United States District Court, N.D. Indiana
Jul 15, 2008
CAUSE NO.: 3:05-CV-28-TS (N.D. Ind. Jul. 15, 2008)

Opinion

CAUSE NO.: 3:05-CV-28-TS.

July 15, 2008


OPINION ORDER


This matter is before the Court on the Defendant's Renewed Motion for Judgment as a Matter of Law After Trial and in the Alternative Motion for New Trial (DE 143) and the Defendant's Motion to Stay Enforcement of Judgment (DE 146). Both motions are denied.

BACKGROUND

The Plaintiff, a prison law clerk trying his case pro se, sued the Defendant for retaliating against his exercise of the First Amendment right to complain about the Defendant's handling of his personal property and her implementation of various library policies that restricted the prison law clerks' ability to assist other inmates with their legal matters. The case was tried to a jury over three days. The jury returned a verdict for the Plaintiff and awarded him $150 in compensatory damages and $1000 in punitive damages.

At trial, the Defendant orally moved for judgment as a matter of law at the close of the Plaintiff's case and at the close of all the evidence, and renewed the motion after the jury returned its verdict, as required by Rule 50 of the Federal Rules of Civil Procedure. The motion was directed at four issues: (1) whether the Plaintiff could recover damages for mental or emotional injuries; (2) whether the Plaintiff presented sufficient evidence that Defendant Sally Stevenson was aware that he had engaged in any constitutionally protected activity; (3) whether the Plaintiff's speech was constitutionally protected; and (4) whether the second conduct report filed against the Plaintiff can be deemed a retaliatory act. The Plaintiff did not object to the motion as it related to the first two issues. The Court granted the motion as to those issues, dismissed Sally Stevenson from the case, and took the motion under advisement as to the remaining issues. The Court then issued an opinion and order denying the Defendant's motion as to the remaining issues. (DE 140.)

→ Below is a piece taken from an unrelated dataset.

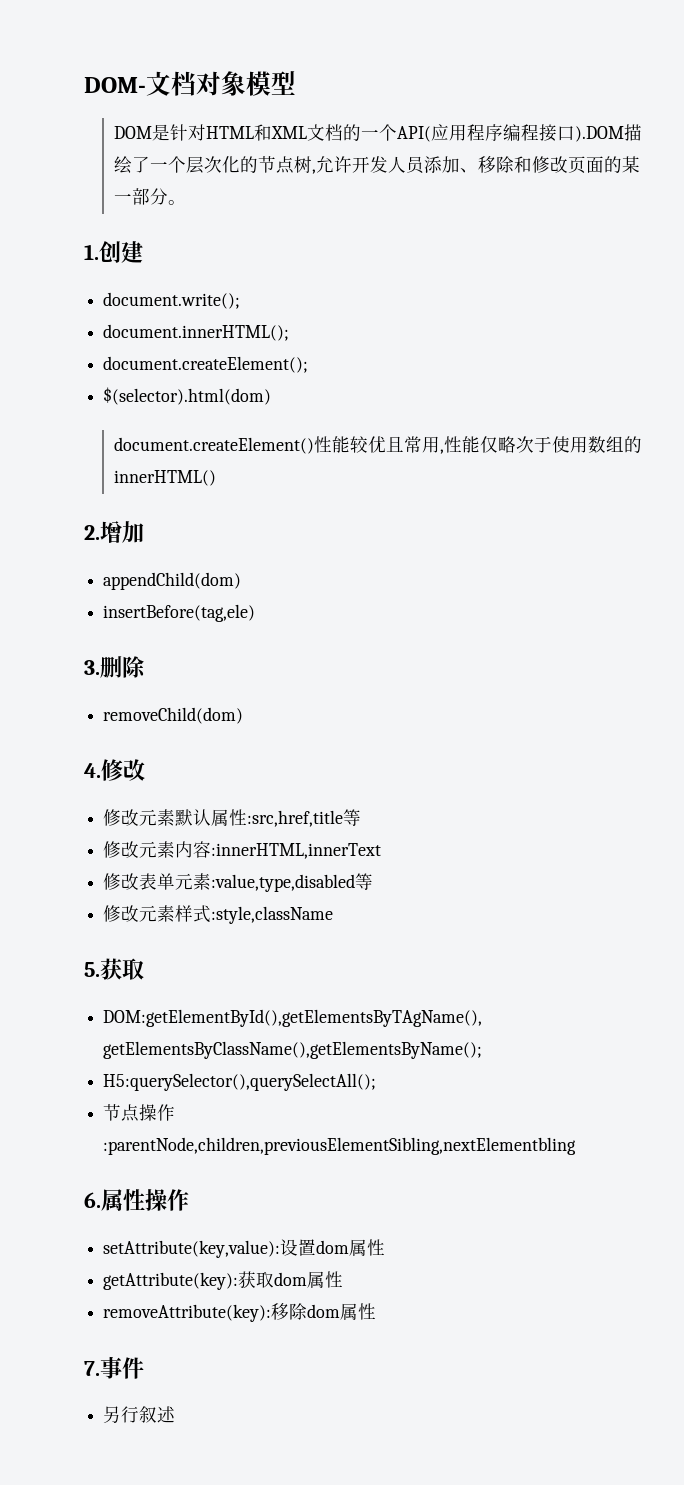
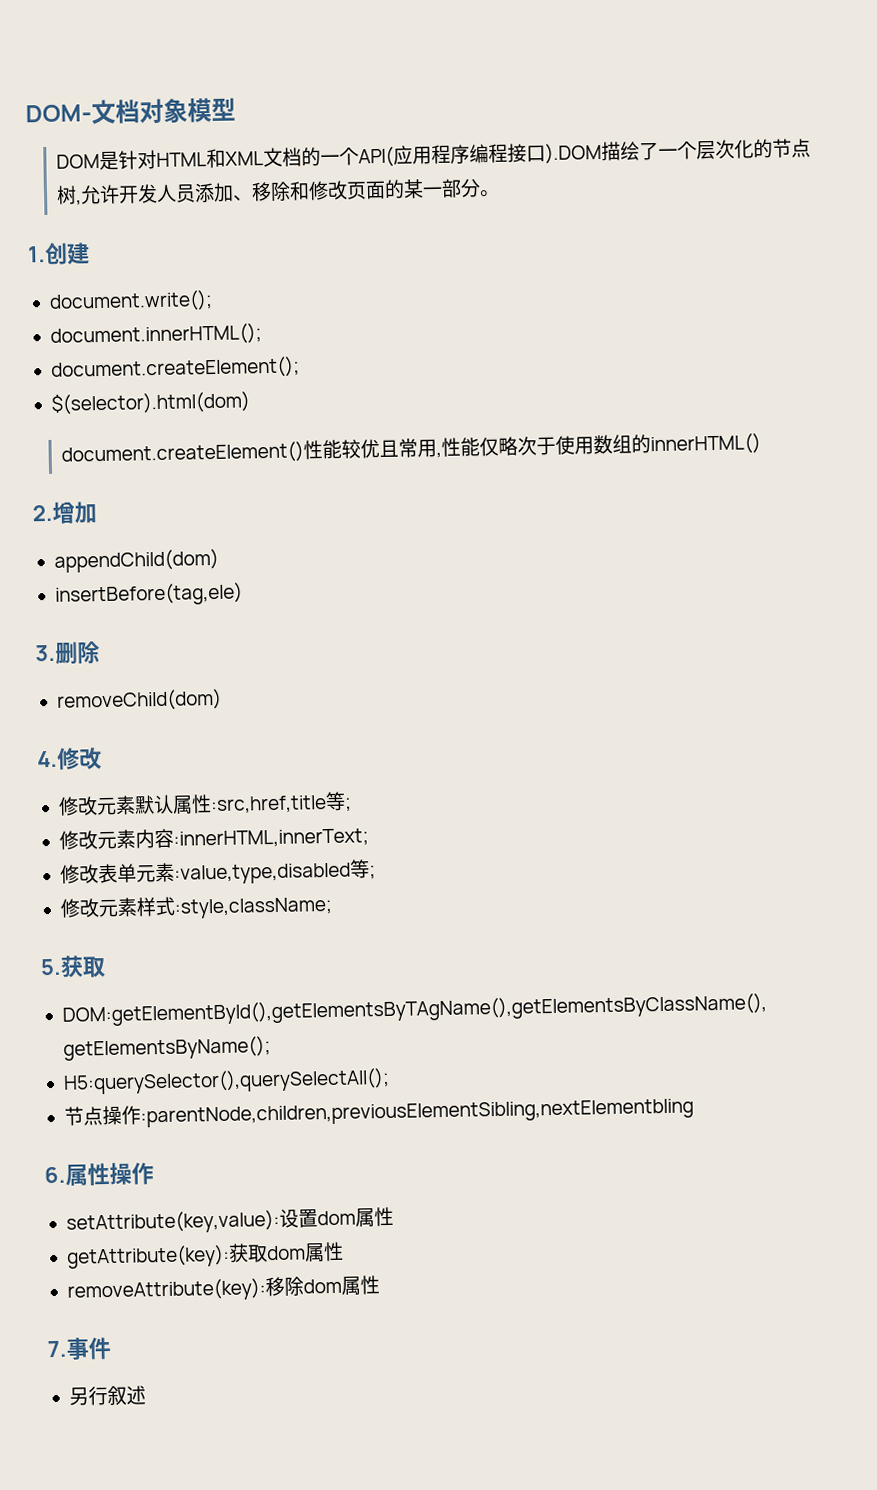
(362, 817) none -> [343,797,352,812] ;
[211,843,382,859] :innerHTML,innerText -> [172,828,369,849] :innerHTML,innerText;
(374, 881) none -> [368,865,376,880] ;
[211,906,334,924] :style,className -> [173,896,333,919] :style,className;

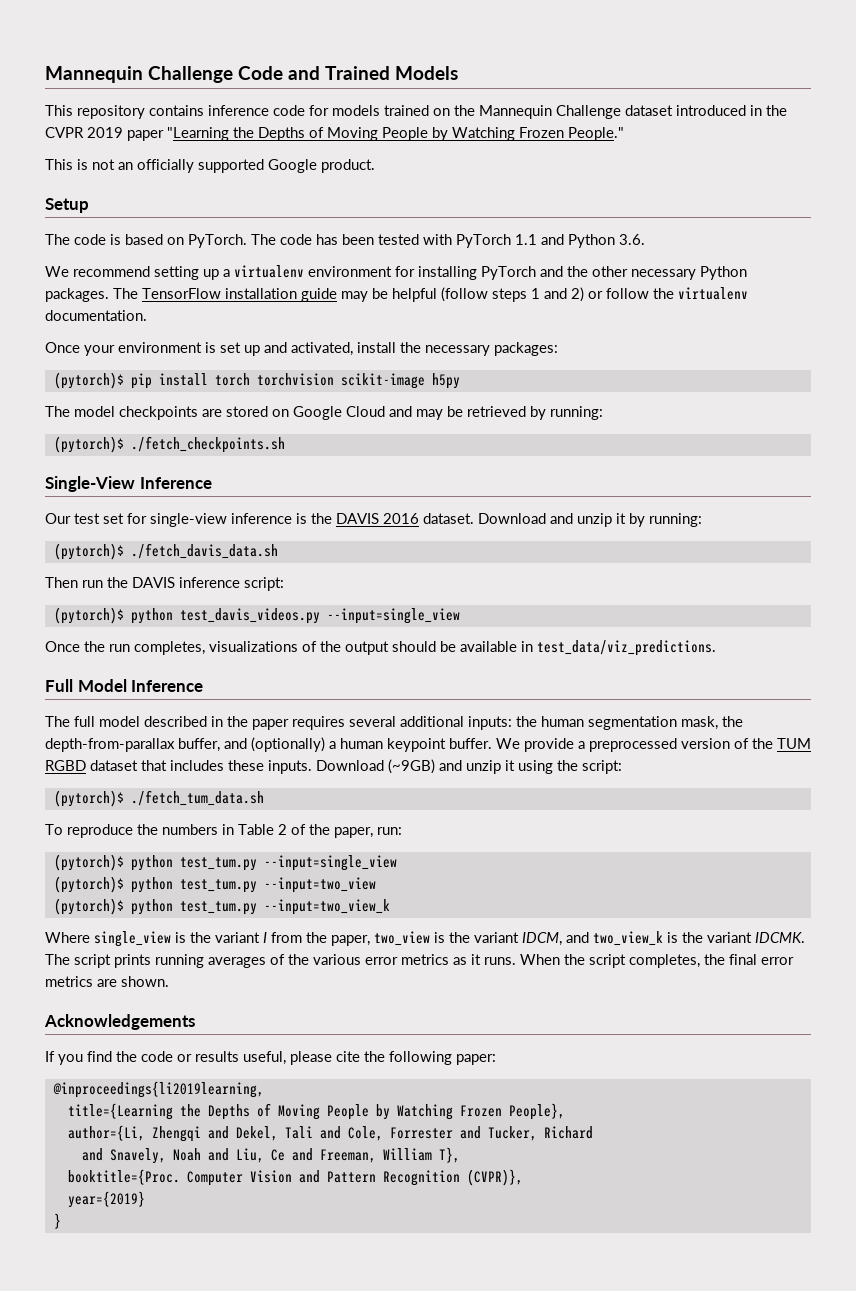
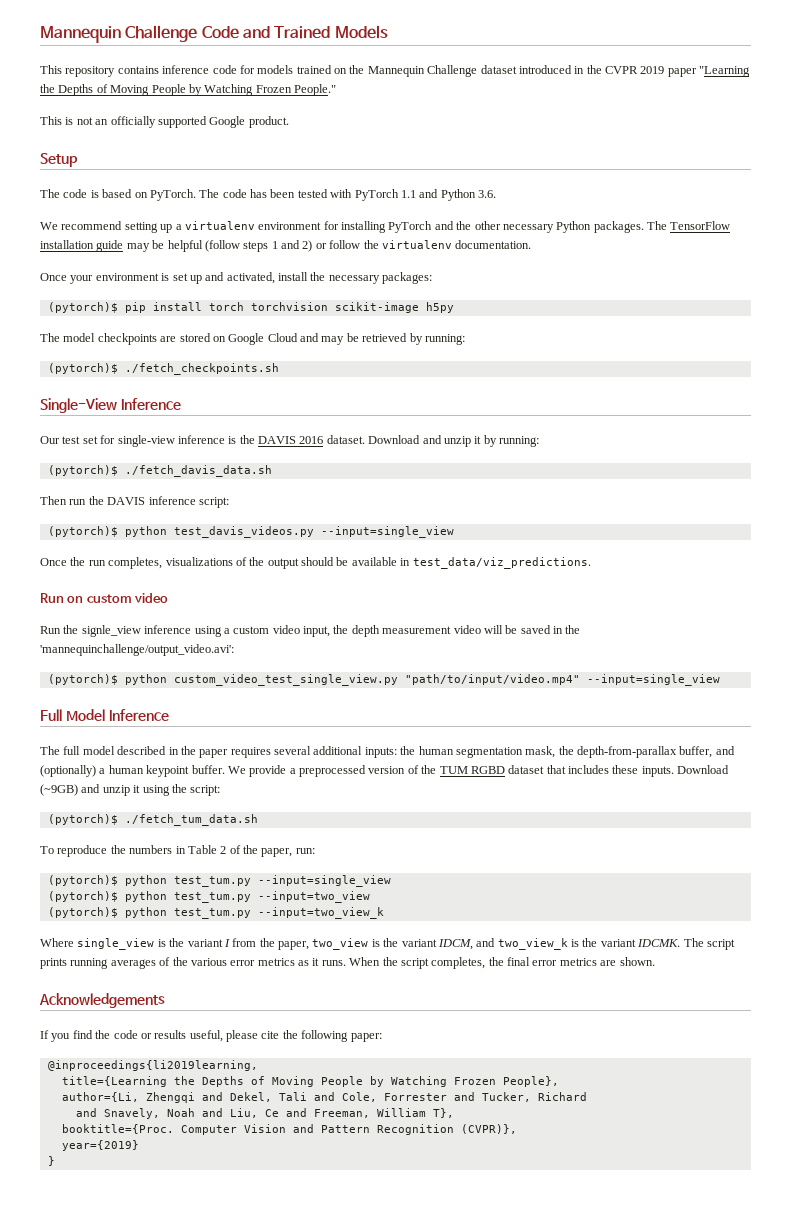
(716, 648) none -> [40,593,169,603] [40,625,581,637] [40,644,234,656] [47,674,720,686] // Run on custom video // Run the signle_view inference using a custom video input, the depth measurement video will be saved in the 'mannequinchallenge/output_video.avi': // (pytorch)$ python custom_video_test_single_view.py "path/to/input/video.mp4" --input=single_view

The Defendant now renews her motion and, in the alternative, requests a new trial. The Plaintiff did not respond to this renewed motion.

ANALYSIS

A judgment as a matter of law is granted when "a party has been fully heard on an issue during a jury trial and the court finds that a reasonable jury would not have a legally sufficient evidentiary basis to find for the party on that issue." Fed.R.Civ.P. 50(a). "[T]he standard for granting summary judgment `mirrors' the standard for judgment as a matter of law, such that `the inquiry under each is the same.'" Reeves v. Sanderson Plumbing Prod., Inc., 530 U.S. 133, 150 (2000) (quoting Anderson v. Liberty Lobby, Inc., 477 U.S. 242, 250-51 (1986)).

In viewing the facts presented on a motion for judgment as a matter of law, a court "must view the evidence in the light most favorable to the non-moving party and must draw all reasonable inference in that party's favor." Lasley v. Moss, 500 F.3d 586, 590 (7th Cir. 2007). A court's role is not to evaluate the weight of the evidence, to judge the credibility of witnesses, or to determine the truth of the matter, but instead to determine whether there is a genuine issue of triable fact. Anderson, 477 U.S. at 249-50; Doe, 42 F.3d at 443. "Since judgment as a matter of law deprives the party opposing the motion of a determination of the facts by a jury, it should be granted cautiously and sparingly." 9A Charles Alan Wright Arthur Miller, Federal Practice and Procedure § 2524 (2d ed. 1995); see also Gower v. Vercler, 377 F.3d 661, 666 (7th Cir. 2004) (a jury verdict "cannot be lightly set aside").

If a court denies a motion for judgment as a matter of law, it may still order a new trial on all or some of the issues "after a jury trial, for any reason for which a new trial has heretofore been granted in an action at law in federal court." Fed.R.Civ.P. 59(a)(1)(A). The most typical grounds for granting a new trial are that the verdict is against the weight of the evidence, the verdict is too large or too small, there is newly discovered evidence, the conduct of counsel or the court has tainted the verdict, there has been misconduct affecting the jury, it is determined that the verdict is based on false testimony, or a party has been unfairly made the victim of surprise. 11 Charles Alan Wright Arthur Miller, Federal Practice and Procedure § 2805 (2d ed. 1995).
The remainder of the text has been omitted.